--- Records supplied Enclosed Below ---
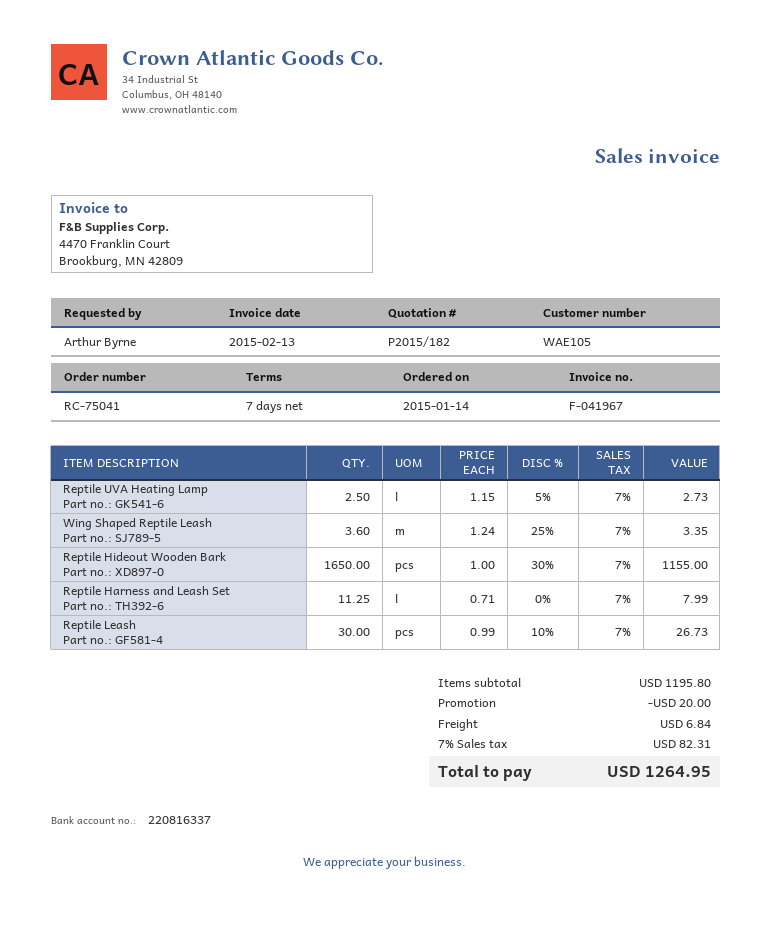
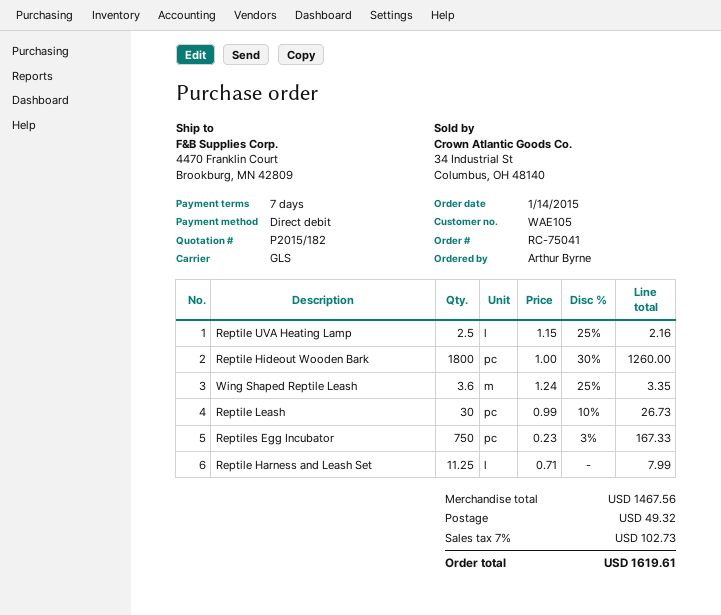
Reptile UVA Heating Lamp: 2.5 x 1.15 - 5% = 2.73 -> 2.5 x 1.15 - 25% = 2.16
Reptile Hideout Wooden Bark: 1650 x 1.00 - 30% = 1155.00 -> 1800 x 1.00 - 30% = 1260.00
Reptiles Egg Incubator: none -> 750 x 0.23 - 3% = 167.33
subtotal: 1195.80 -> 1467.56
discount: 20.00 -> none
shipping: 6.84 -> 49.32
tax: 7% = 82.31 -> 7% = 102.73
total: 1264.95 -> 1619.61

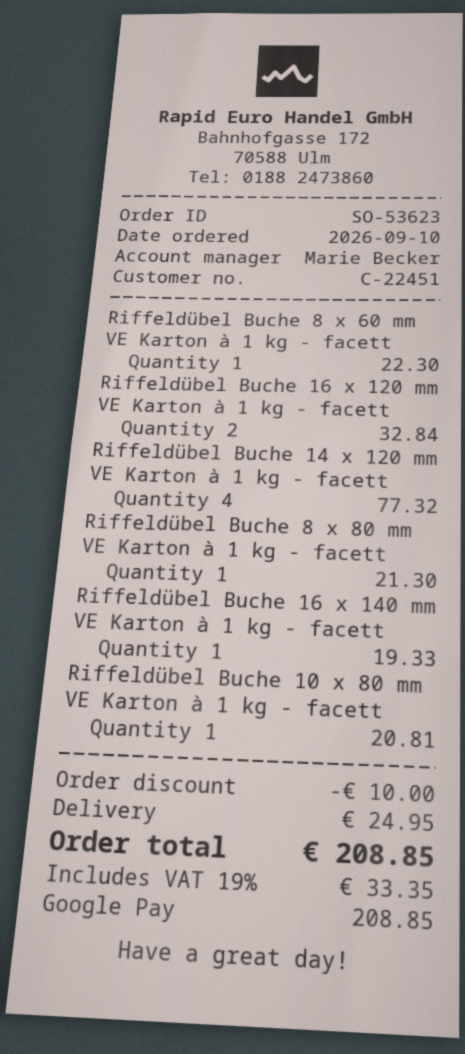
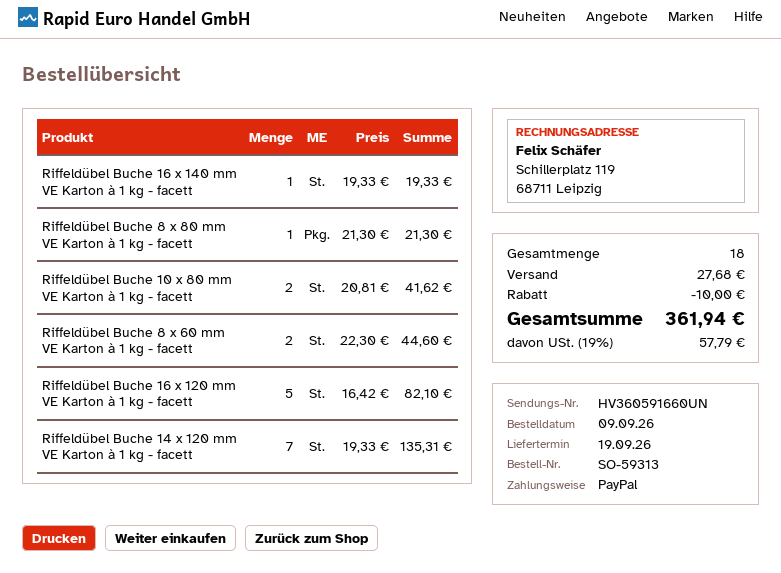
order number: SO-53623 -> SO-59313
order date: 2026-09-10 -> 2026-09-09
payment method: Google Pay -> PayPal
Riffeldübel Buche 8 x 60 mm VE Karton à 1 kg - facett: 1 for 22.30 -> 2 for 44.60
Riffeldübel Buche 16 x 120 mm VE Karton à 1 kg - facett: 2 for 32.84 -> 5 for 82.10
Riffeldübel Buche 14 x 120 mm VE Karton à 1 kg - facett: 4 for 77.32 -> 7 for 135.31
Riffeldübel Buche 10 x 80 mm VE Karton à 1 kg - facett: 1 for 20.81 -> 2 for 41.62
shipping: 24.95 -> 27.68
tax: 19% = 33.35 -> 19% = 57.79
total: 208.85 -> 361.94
--- End of Enclosed Records supplied ---
Assignment :: Starting at the line that contains "Riffeldübel Buche 14", copy each line through the last one in the records, exactly, and output nothing else.

Output of the task ::
Riffeldübel Buche 14 x 120 mm VE Karton à 1 kg - facett: 4 for 77.32 -> 7 for 135.31
Riffeldübel Buche 10 x 80 mm VE Karton à 1 kg - facett: 1 for 20.81 -> 2 for 41.62
shipping: 24.95 -> 27.68
tax: 19% = 33.35 -> 19% = 57.79
total: 208.85 -> 361.94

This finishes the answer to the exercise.